**Aim of the task:** Each entry that follows should be given again word for word; please leave out its pictures.

........

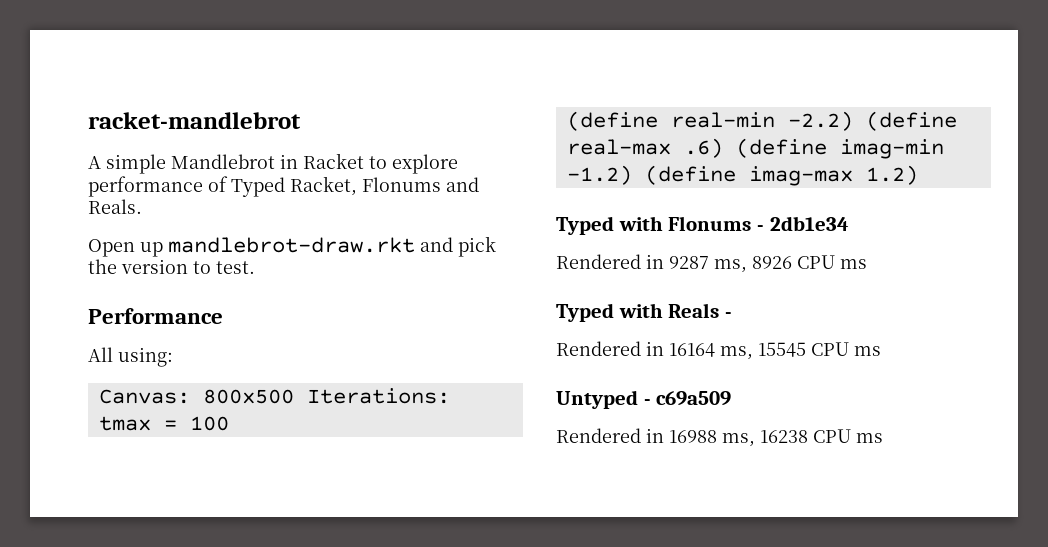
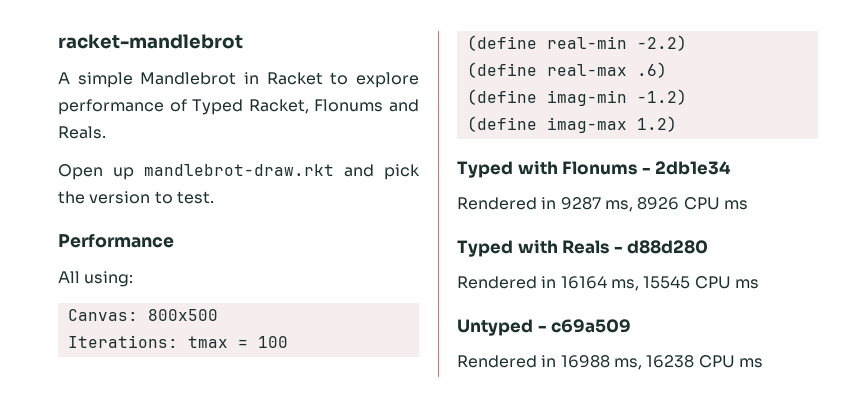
(294, 396) none -> (218, 315) //
(853, 121) none -> (687, 43) //
(723, 148) none -> (667, 70) //
(632, 175) none -> (687, 97) //
(733, 315) none -> [627,240,709,254] d88d280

........

**Completed task:**
(294, 396) none -> (218, 315) //
(853, 121) none -> (687, 43) //
(723, 148) none -> (667, 70) //
(632, 175) none -> (687, 97) //
(733, 315) none -> [627,240,709,254] d88d280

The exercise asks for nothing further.